DATA RECORDS.
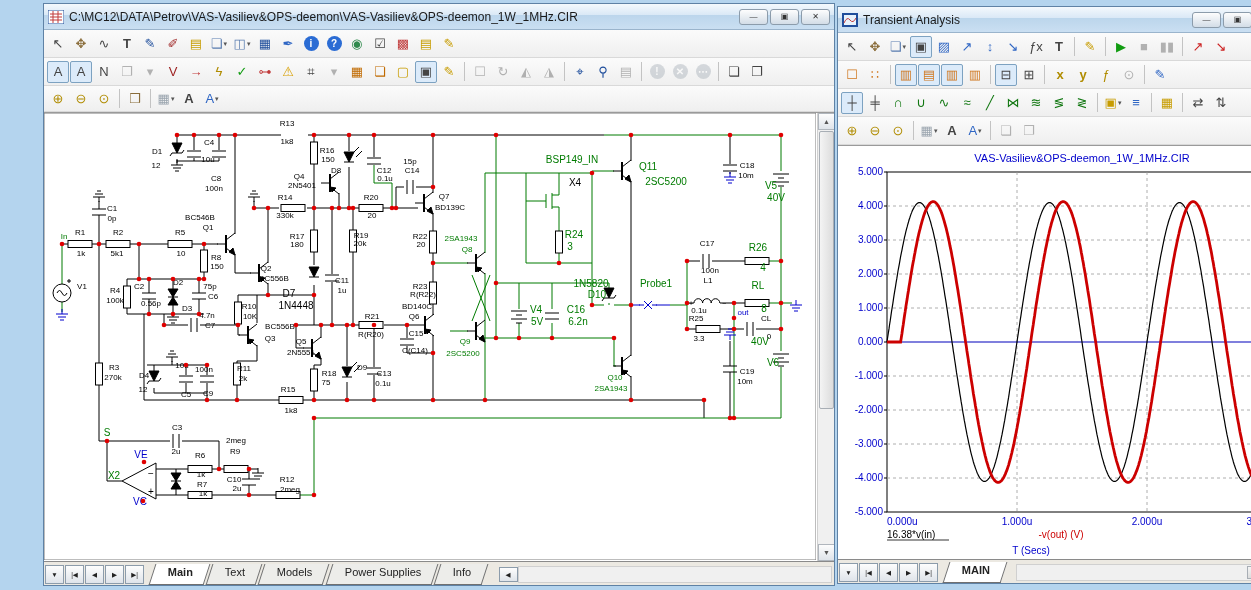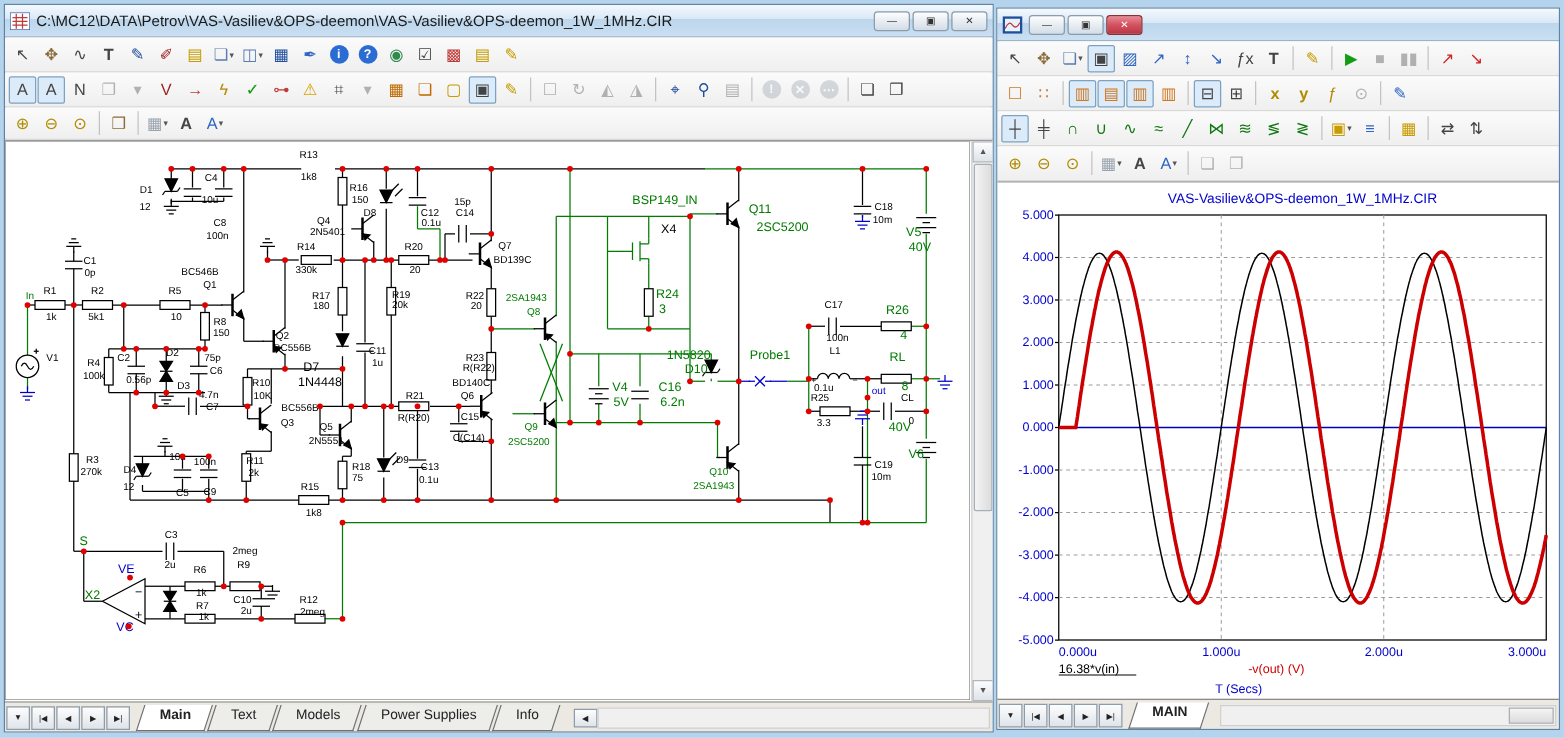--- a/index.html
+++ b/index.html
@@ -1,21 +1,21 @@
 <!DOCTYPE html>
 <html><head>
 <meta charset="utf-8">
 <style>
   * { margin:0; padding:0; box-sizing:border-box; }
   html,body { width:1251px; height:590px; overflow:hidden;
     font-family:"Liberation Sans", sans-serif; background:#b4d4ee; }
   #desktop { position:relative; width:1251px; height:590px; }
 
   .window { position:absolute; background:#ece9e2; border:1px solid #5f82a5;
-    box-shadow:0 0 0 1px #9cc0de inset; display:flex; flex-direction:column; }
+    box-shadow:0 0 0 1px #9cc0de inset; display:flex; flex-direction:column;margin-left:40px; }
   #win-left  { left:3px; top:3px;  width:792px; height:583px; }
   #win-right { left:797px; top:6px; width:451px; height:578px; }
 
   .titlebar { height:26px; flex:0 0 26px; display:flex; align-items:center; gap:5px;
     padding:0 4px; background:linear-gradient(#f4f9fd,#d9e8f6 45%,#bcd6ec 46%,#cadff2);
     border-bottom:1px solid #9ab4cc; }
   .titlebar .title { font-size:12px; color:#1a1a1a; white-space:nowrap; overflow:hidden; flex:1; }
   .app-icon { width:16px; height:14px; display:inline-block; }
   .winbtns { display:flex; gap:2px; }
   .wbtn { width:29px; height:16px; font-size:8px; line-height:14px; text-align:center;
@@ -1111,20 +1111,21 @@
 
   <section class="window" id="win-right">
     <header class="titlebar">
       <span class="app-icon">
         <svg width="16" height="14">
             <rect x="0" y="0" width="16" height="14" fill="#1f4e9c"></rect>
             <rect x="2" y="2" width="12" height="10" fill="#e8f2fc"></rect>
             <path d="M2 10 Q5 3 8 7 T14 5" stroke="#c03a3a" fill="none"></path>
           </svg>
       </span>
+      <span class="title">Transient Analysis</span>
       <span class="winbtns">
         <span class="wbtn">—</span>
         <span class="wbtn">▣</span>
         <span class="wbtn close-red">✕</span>
       </span>
     </header>
     <div class="tbrow r-tb" id="r-tb1">
         <span class="tbtn" title="select-cursor">
           <span>↖</span>
         </span>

TO DO. Only the pictures should be left out; the rest of the material above must be repeated exactly.

WORKED SOLUTION.
--- a/index.html
+++ b/index.html
@@ -1,21 +1,21 @@
 <!DOCTYPE html>
 <html><head>
 <meta charset="utf-8">
 <style>
   * { margin:0; padding:0; box-sizing:border-box; }
   html,body { width:1251px; height:590px; overflow:hidden;
     font-family:"Liberation Sans", sans-serif; background:#b4d4ee; }
   #desktop { position:relative; width:1251px; height:590px; }
 
   .window { position:absolute; background:#ece9e2; border:1px solid #5f82a5;
-    box-shadow:0 0 0 1px #9cc0de inset; display:flex; flex-direction:column; }
+    box-shadow:0 0 0 1px #9cc0de inset; display:flex; flex-direction:column;margin-left:40px; }
   #win-left  { left:3px; top:3px;  width:792px; height:583px; }
   #win-right { left:797px; top:6px; width:451px; height:578px; }
 
   .titlebar { height:26px; flex:0 0 26px; display:flex; align-items:center; gap:5px;
     padding:0 4px; background:linear-gradient(#f4f9fd,#d9e8f6 45%,#bcd6ec 46%,#cadff2);
     border-bottom:1px solid #9ab4cc; }
   .titlebar .title { font-size:12px; color:#1a1a1a; white-space:nowrap; overflow:hidden; flex:1; }
   .app-icon { width:16px; height:14px; display:inline-block; }
   .winbtns { display:flex; gap:2px; }
   .wbtn { width:29px; height:16px; font-size:8px; line-height:14px; text-align:center;
@@ -1111,20 +1111,21 @@
 
   <section class="window" id="win-right">
     <header class="titlebar">
       <span class="app-icon">
         <svg width="16" height="14">
             <rect x="0" y="0" width="16" height="14" fill="#1f4e9c"></rect>
             <rect x="2" y="2" width="12" height="10" fill="#e8f2fc"></rect>
             <path d="M2 10 Q5 3 8 7 T14 5" stroke="#c03a3a" fill="none"></path>
           </svg>
       </span>
+      <span class="title">Transient Analysis</span>
       <span class="winbtns">
         <span class="wbtn">—</span>
         <span class="wbtn">▣</span>
         <span class="wbtn close-red">✕</span>
       </span>
     </header>
     <div class="tbrow r-tb" id="r-tb1">
         <span class="tbtn" title="select-cursor">
           <span>↖</span>
         </span>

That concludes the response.